Rove deu inicio à campanha de 2004 no mais puro estilo de Goebbels, logo depois do discurso presidencial no congresso de 20 de Setembro de 2001, quando o presidente anunciou a sua guerra "internacional" contra o terrorismo. A partir deste ponto, a constante necessidade de compensação estratégica pelas falhas de um governante fraco e ignorante transformaram o governo de Bush em uma contínua remodelação estética de seu caráter perante o eleitorado. Grande parte do contingente de manipuladores da campanha de Bush de 2000 passaram a exercer cargos no governo, controlando a paranóia popular através de um conveniente sistema de cores ou agendando alertas terroristas às vésperas de apelos de verba militar ao senado. O próprio Patriot Act de Ashcroft, o AI-5 Americano, passou a ser usado como um eficaz instrumento para a supressão de críticas e oposições ao governo. Os quatro anos do governo de George W. Bush tem constituído a mais longa campanha eleitoral da história dos Estados Unidos. O que os Republicanos decidiram chamar de campanha, é a simples colheita de resultados após um período de quatro anos de manipulação psicológica do eleitorado.
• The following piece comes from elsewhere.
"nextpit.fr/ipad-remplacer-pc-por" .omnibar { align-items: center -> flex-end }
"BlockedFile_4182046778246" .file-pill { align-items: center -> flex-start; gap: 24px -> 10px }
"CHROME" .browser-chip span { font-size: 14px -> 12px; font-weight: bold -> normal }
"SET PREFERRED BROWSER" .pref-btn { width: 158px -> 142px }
Kerry que de uma forma firme e convincente, debateu um George Bush gago, vacilante, repetitivo e monossilábico, não conseguiu sequer arranhar a o exoesqueleto desenhado por Rove para o invertebrado presidente. Kerry é simplesmente uma pessoa, com opiniões e atitudes, sujeita à complexidades e crises; Bush, com sua simplicidade vazia se deixou moldar perfeitamente à forma suma das ambições de seu partido. Kerry é um Homem; Bush é uma idéia,
uma idéia terrível.
Quatro anos atrás a estória era outra, que saudades de Clinton, das manchas, dos superávits e dos diletantes. O país hoje se encontra igualmente dividido, mas de uma maneira terrivelmente mais preocupante que em 2000; uma divisão legitimamente ideológica que marginaliza a própria figura do oponente, John Kerry. Bush se beneficia de um contexto eleitoral que, de uma forma ou de outra, circula em torno de si mesmo; o voto não será dividido entre Bush e Kerry e sim entre os sobreviventes e as vítimas de longa exposição à propaganda do maquiavélico ilusionista anti-democrata Karl Rove.
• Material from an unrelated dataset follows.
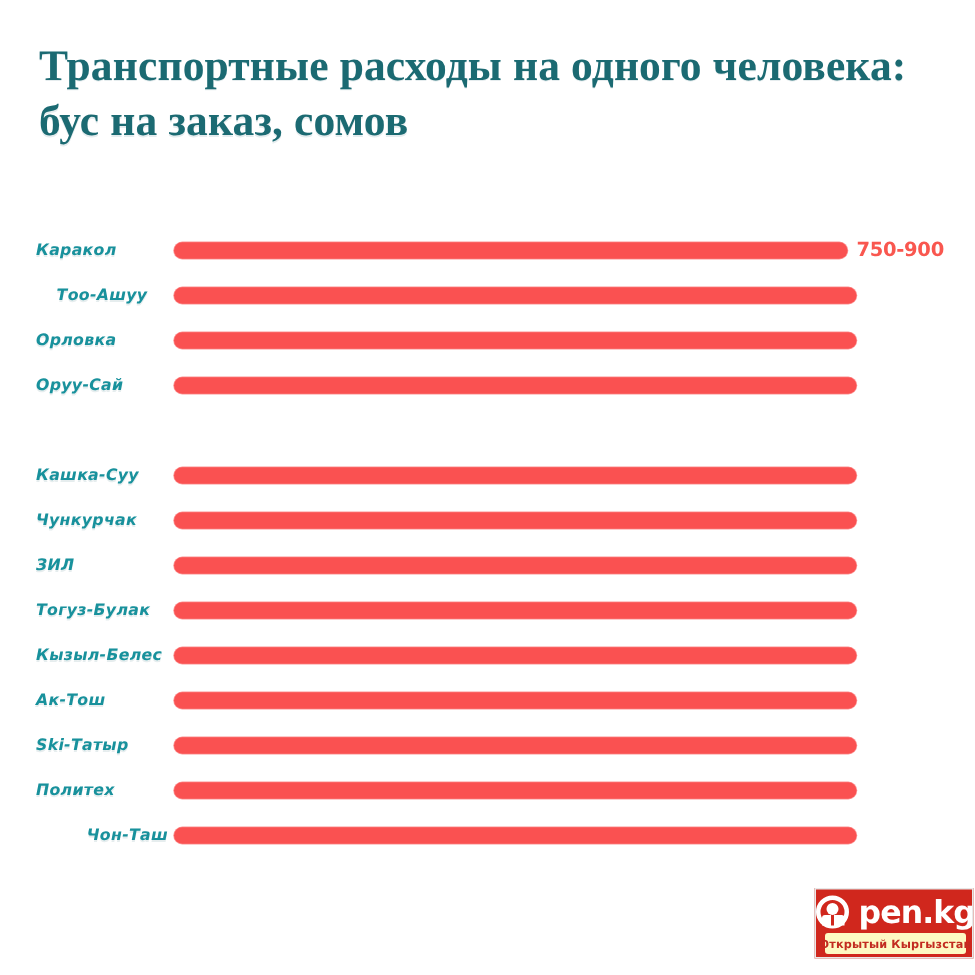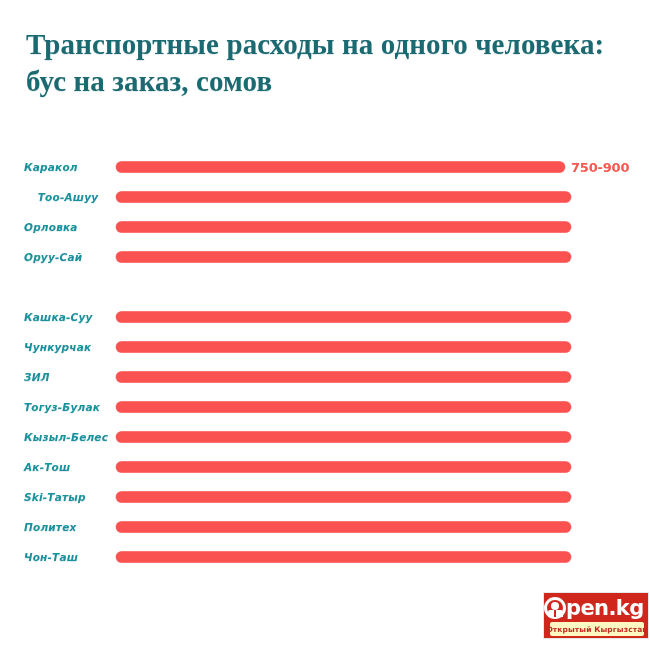"Чон-Таш" div.bar-label { text-align: none -> right }
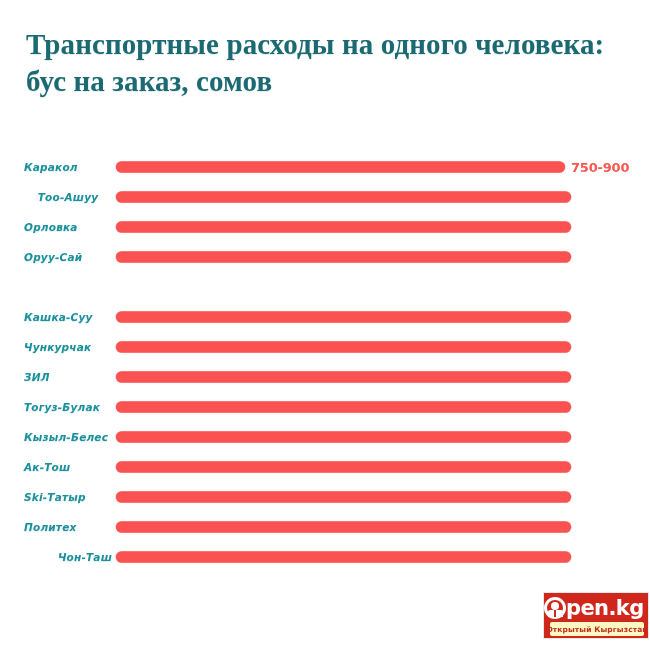"pen.kg" .logo-main { justify-content: flex-start -> space-between }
Quem ganhar esta eleição, se sentará em um trono de duas pernas, e reinará sobre súditos que perderam a capacidade de confiar em seus lideres, a capacidade de confiar em outros, que por medo, perderam a capacidade de confiar em si mesmos. Foi através de um eleitorado semelhantemente desesperançoso e covarde, através de semelhantes mentiras e manipulações que a direita Alemã consolidou seu poder nos meados dos anos trinta. Aristófanes disse uma vez que os sábios aprendem muito com inimigos. Me parece que os ignorantes, egoístas e insensíveis o fazem com muito mais eficiência.


Vik Muniz é artista plástico. Vive e trabalha em Nova York há mais de 20 anos.